SUPPLIED MATERIAL
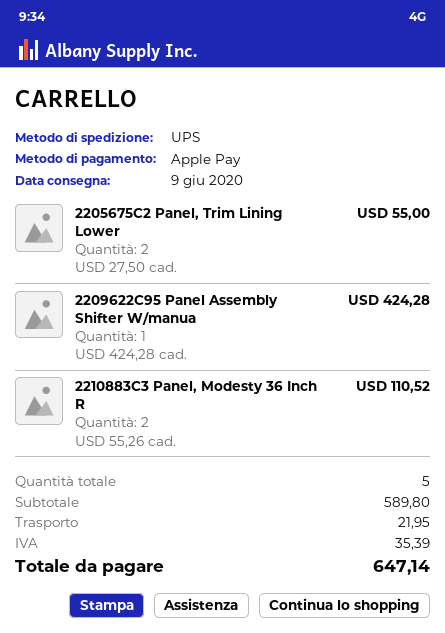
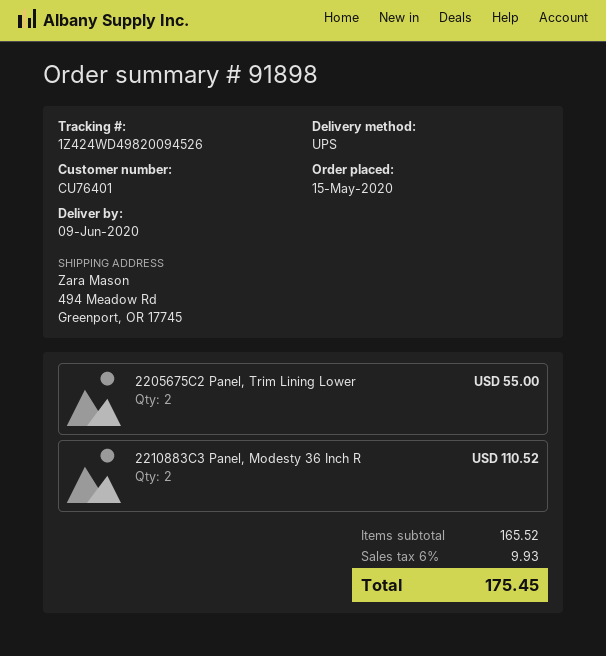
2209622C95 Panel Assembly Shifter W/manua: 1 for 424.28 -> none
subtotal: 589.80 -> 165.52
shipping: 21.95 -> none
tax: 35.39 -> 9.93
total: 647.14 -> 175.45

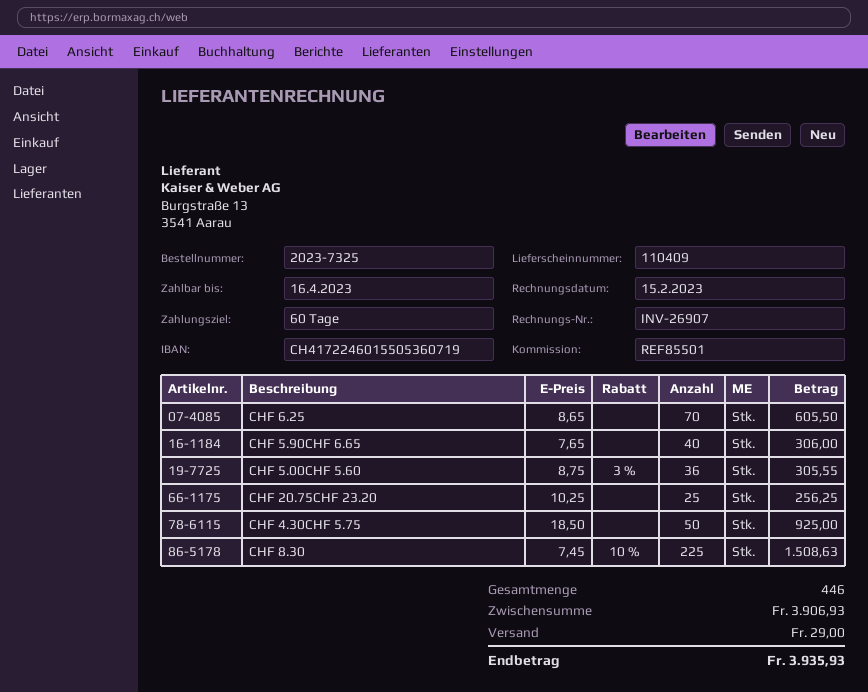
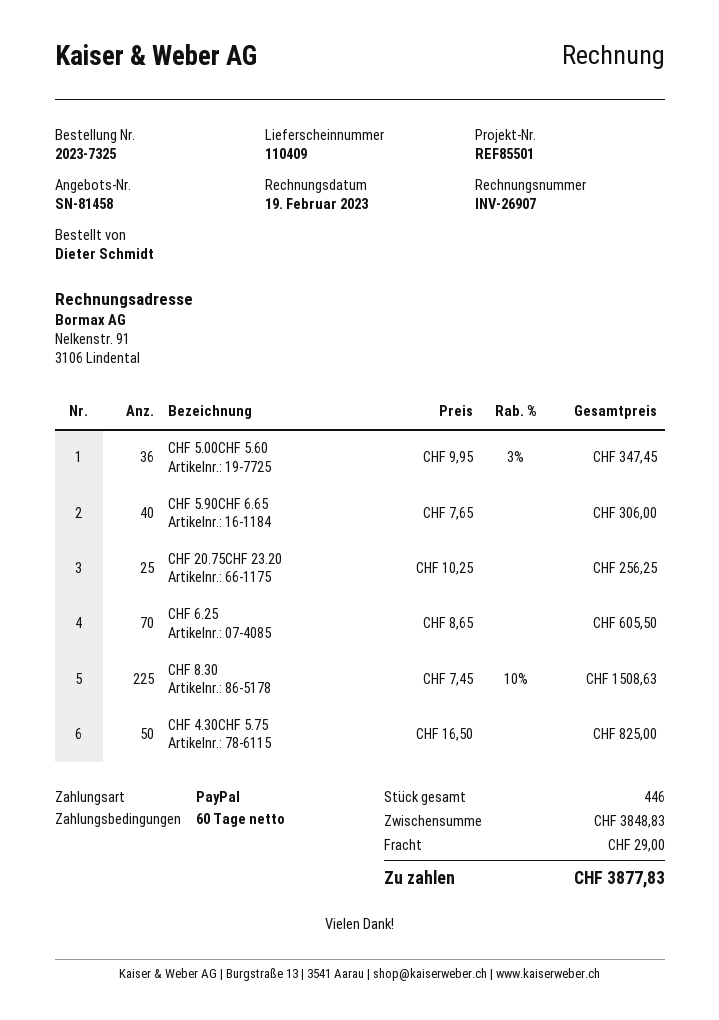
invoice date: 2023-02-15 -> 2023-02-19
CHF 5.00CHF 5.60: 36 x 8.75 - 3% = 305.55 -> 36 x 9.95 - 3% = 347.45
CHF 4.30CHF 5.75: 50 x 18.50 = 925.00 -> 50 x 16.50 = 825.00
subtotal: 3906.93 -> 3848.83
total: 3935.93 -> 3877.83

* * *

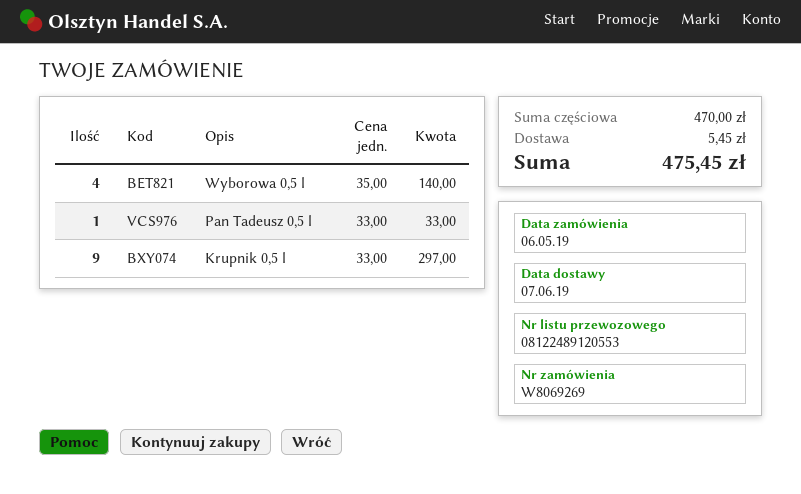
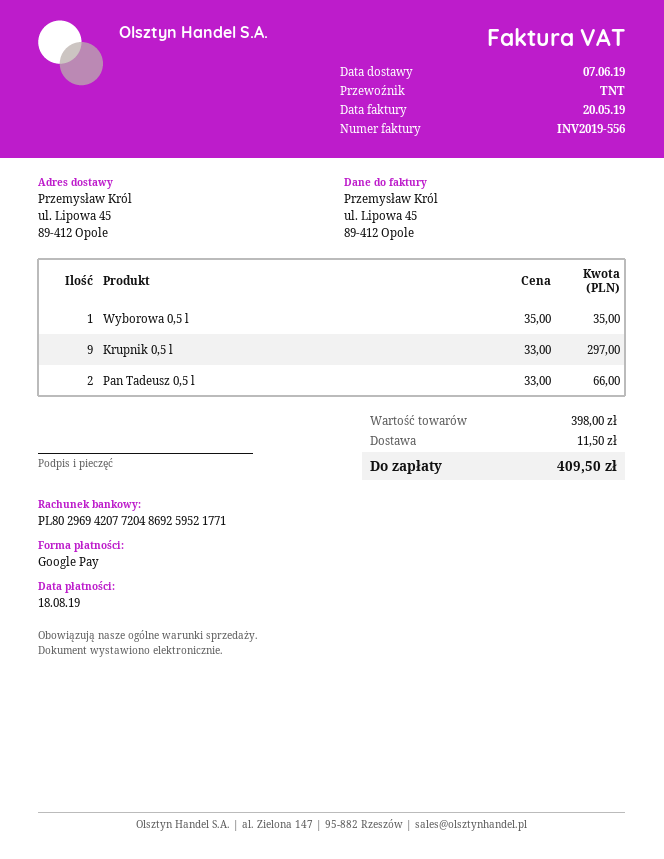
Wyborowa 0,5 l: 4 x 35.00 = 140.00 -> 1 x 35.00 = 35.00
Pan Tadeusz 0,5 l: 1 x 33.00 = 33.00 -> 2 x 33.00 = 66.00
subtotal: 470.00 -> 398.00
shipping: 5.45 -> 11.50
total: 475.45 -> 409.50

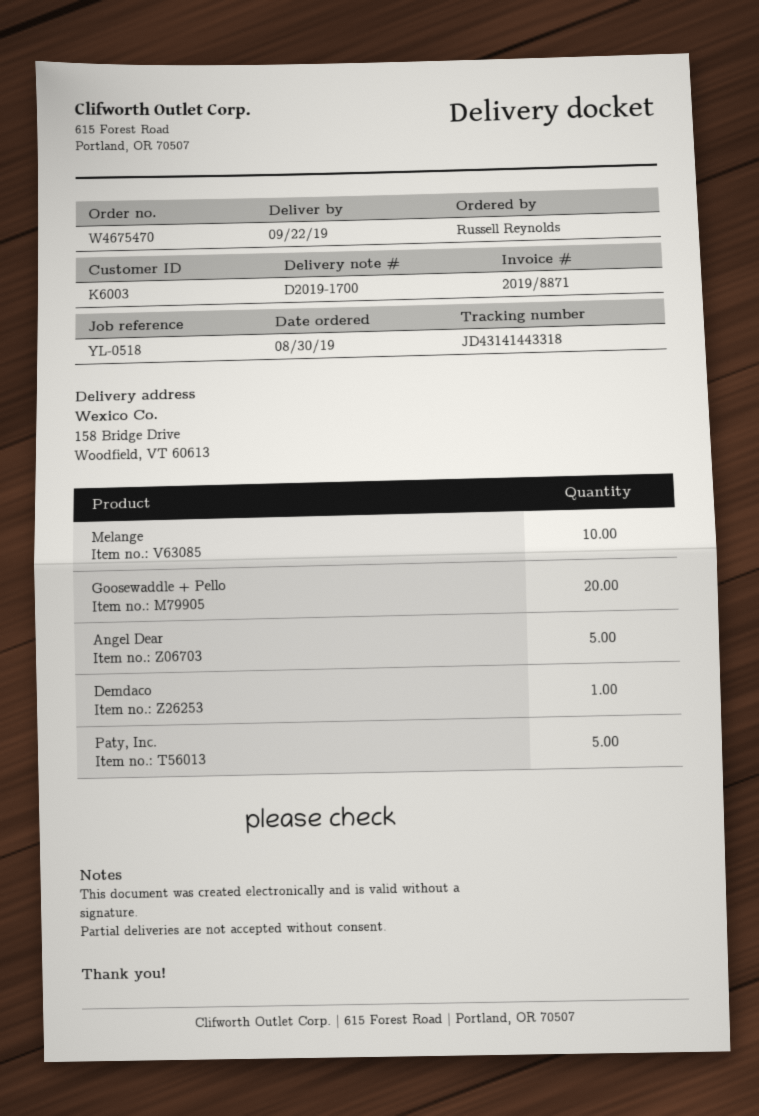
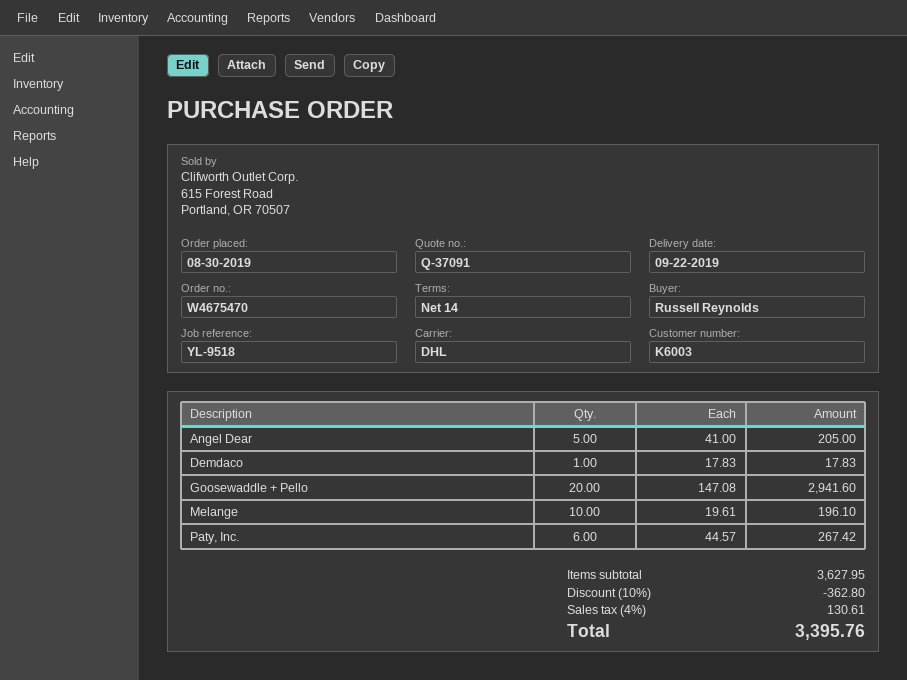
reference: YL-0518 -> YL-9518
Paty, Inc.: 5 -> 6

WHAT IS EXPECTED
Using the records above, select and copy every line that has the word "none".

EXERCISE OUTPUT
2209622C95 Panel Assembly Shifter W/manua: 1 for 424.28 -> none
shipping: 21.95 -> none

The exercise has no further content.